Several limitations also should be noted. First, the cross-sectional design precluded drawing causal relationship between community food environment and obesity. Future experimental and longitudinal studies are needed to extend the findings from the current study. Second, the external validity of this study is limited. The participants were recruited using mail and telephone contacts which might preclude certain populations, especially in rural areas. Blacks and persons living in the eight southern ‘Stroke Belt’ states were oversampled.38 Moreover, the study only included mid-aged and older-age white and black residents which limited the capability to extend the findings to other age and racial/ethnic populations.

CONCLUSION

This study found that there was a significant and inverse relation between community food environment and obesity among US adults. More importantly, this relationship varied across the country. The findings from this study further emphasised the importance of accounting for spatial variations in future investigations on this topic and suggested the needs of geographically tailored public health policies and interventions to address issues unique to regional areas in order to achieve efficacious obesity prevention. Future studies examining the mechanisms underlying the relationship between the community food environment exposure and obesity outcome are warranted.

Supplementary Material

Supplementary

What is already known on this subject.

  • There is significant disparity in terms of geographical distribution of obesity across the USA and emerging interest in investigating the contribution of community food environment to the obesity epidemic and its disparity among the US population. However, the findings of the relationship between community food environment and obesity from previous studies were inconsistent.

What this study adds.

  • The innovation of this study is that it incorporated the non-stationarity assumption to investigate the variation of this relationship between community food environment and obesity across the US regions.

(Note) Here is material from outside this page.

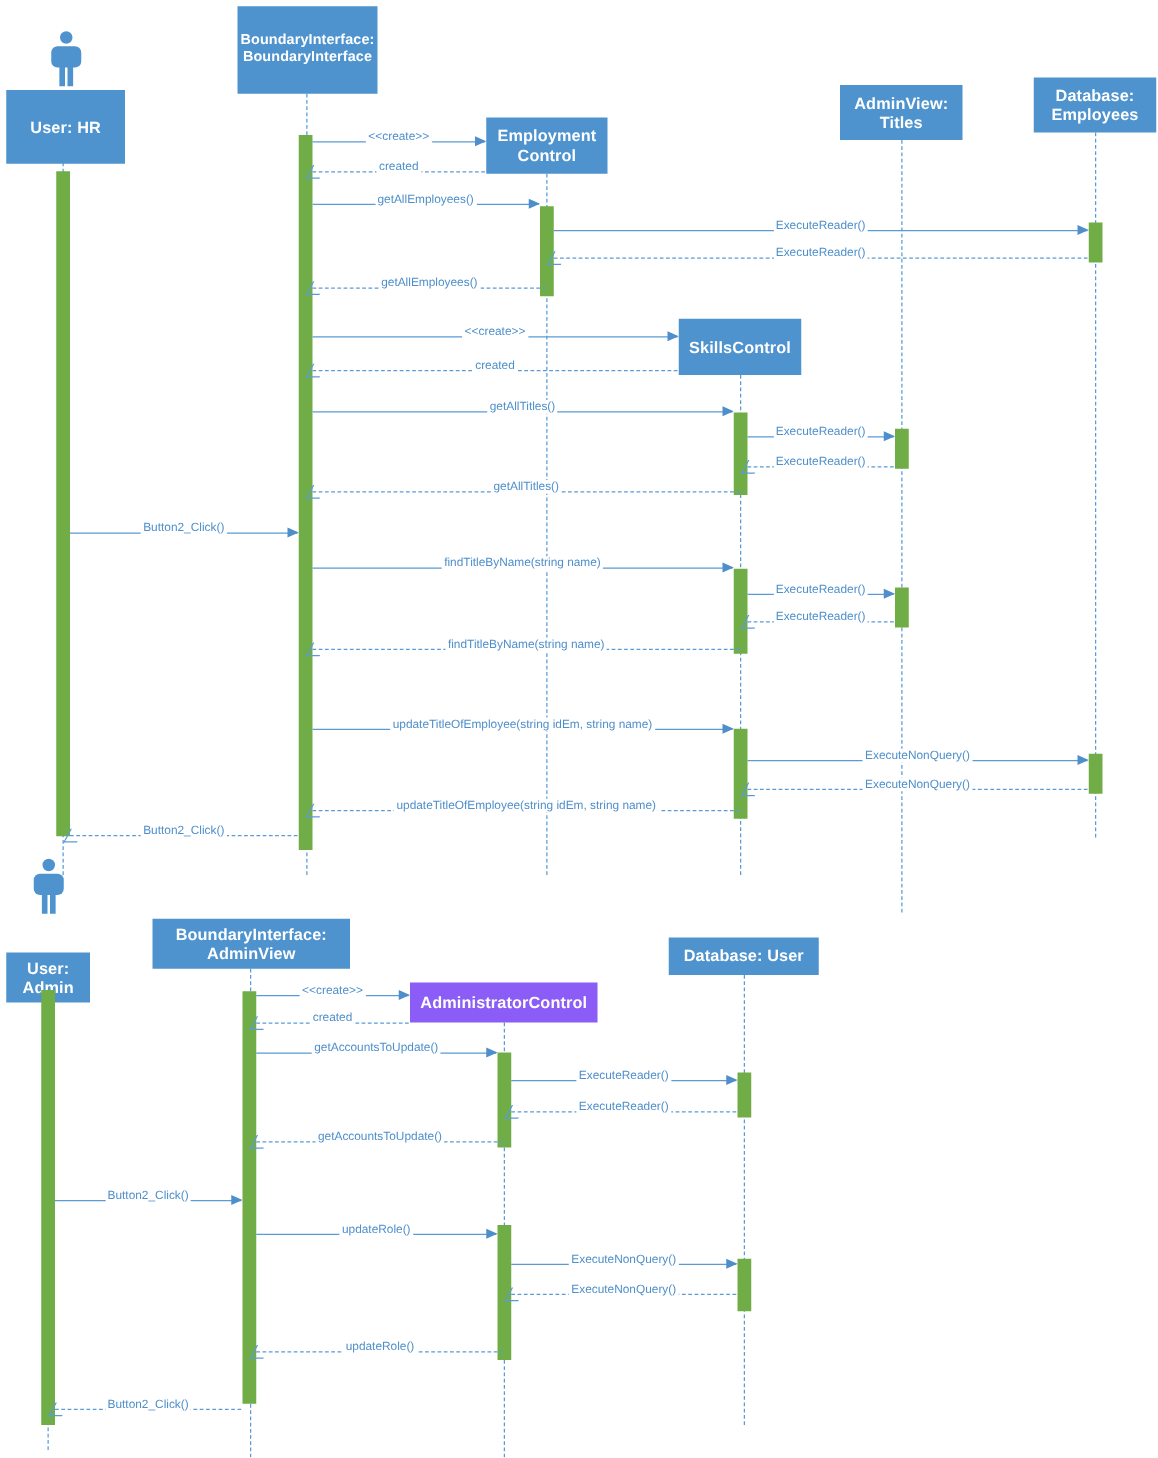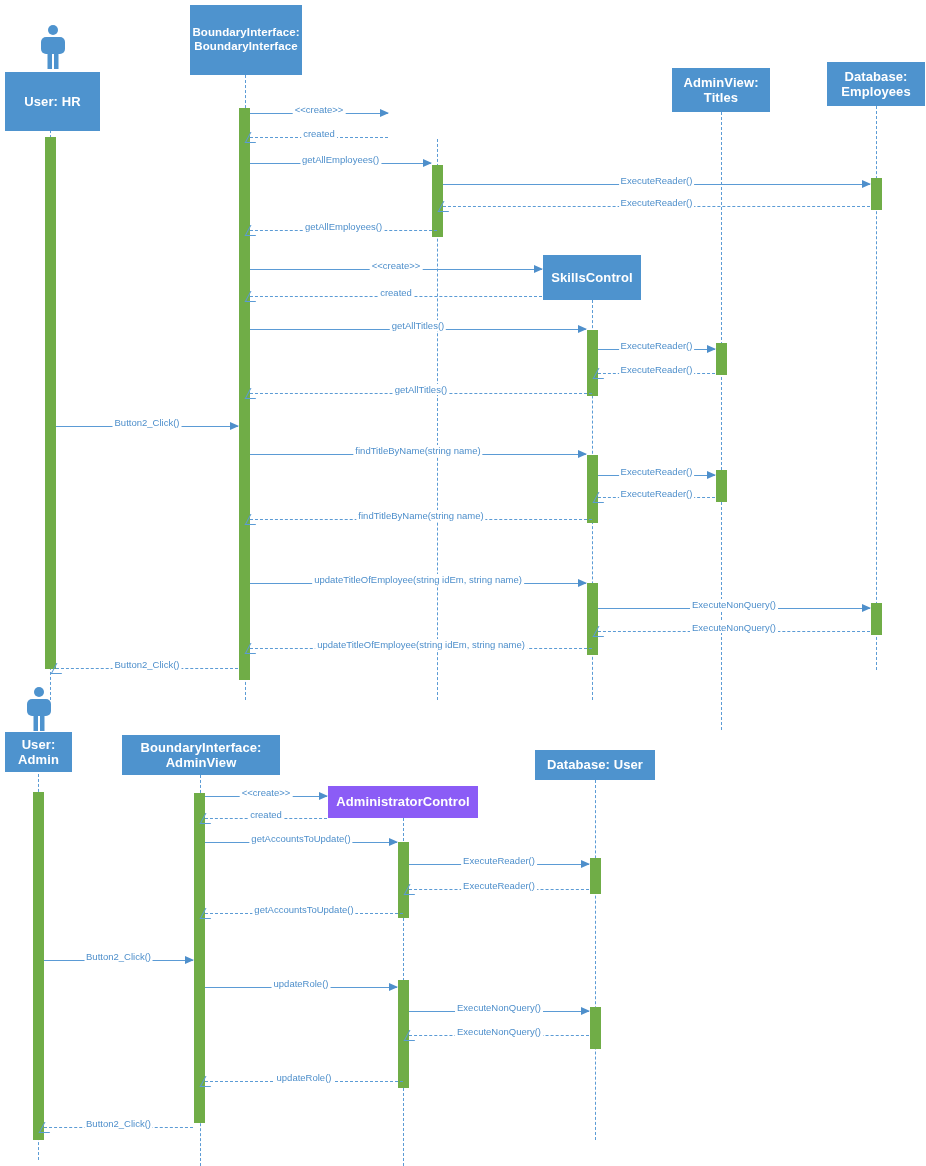"Employment Control" div.lifebox { html: none -> <div> <span>Employment Control</span> </div> }
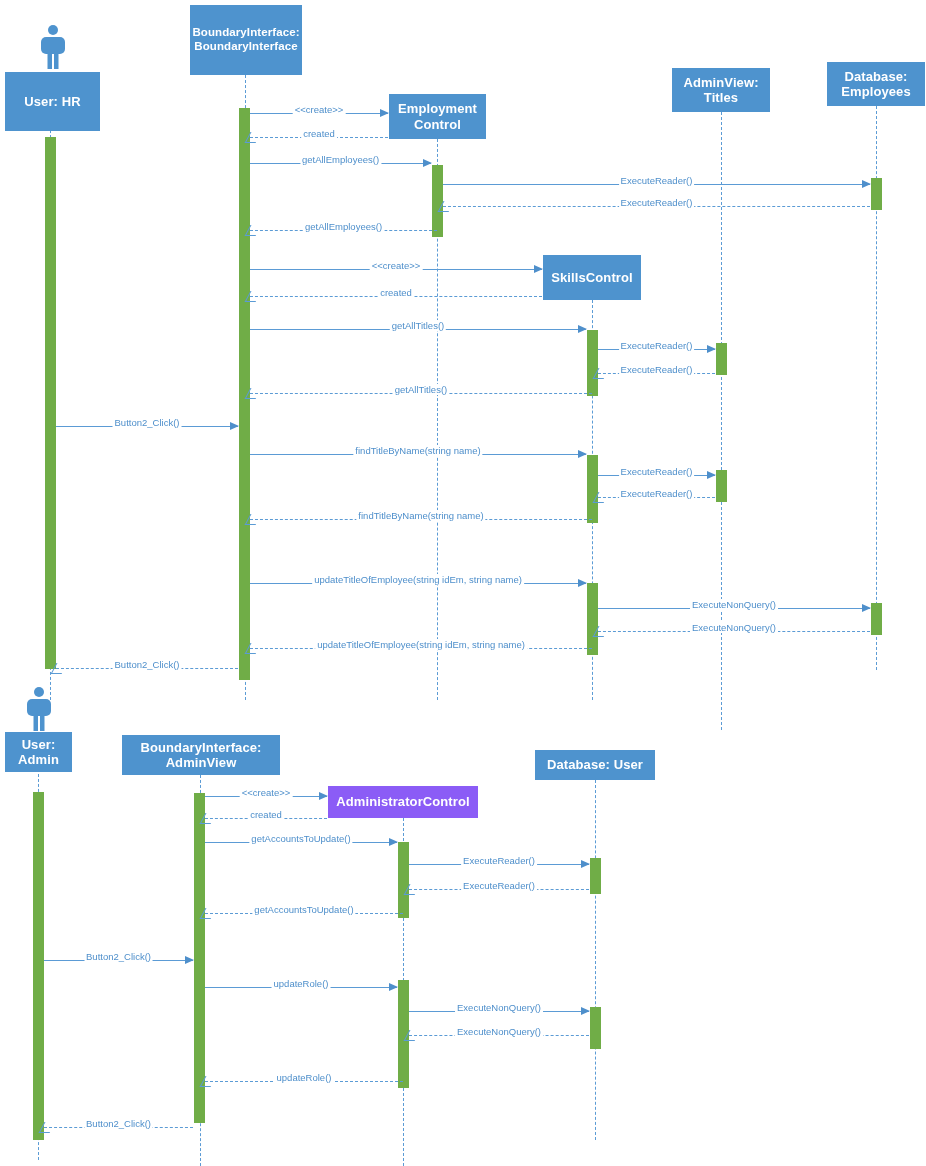"User: Admin" div.lifebox { top: 732px -> 762px }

  • This nationwide study using local geographically weighted regression found that there was a significant and inverse relation between community food environment and obesity among US adults. More importantly, the magnitude and direction of this association varied significantly across the US regions.

  • The findings from this study explain the inconsistent findings from previous studies, extend our current understanding of the relationship between community food environment and obesity and its geographical disparity in the USA and provide evidence of the need of geographically tailored public health policies and interventions to address food environment issues unique to regional areas to achieve efficacious obesity prevention.

Acknowledgements

We thank the REGARDS research project (U01 NS041588) and The Mid-South Transdisciplinary Collaborative Center for Health Disparities Research (U54MD008176).

Footnotes

Competing interests None declared.

Ethics approval Permission and approval were obtained from the REGARDS study executive committee and the University of Alabama at Birmingham Institutional Review Board, respectively, to conduct this study.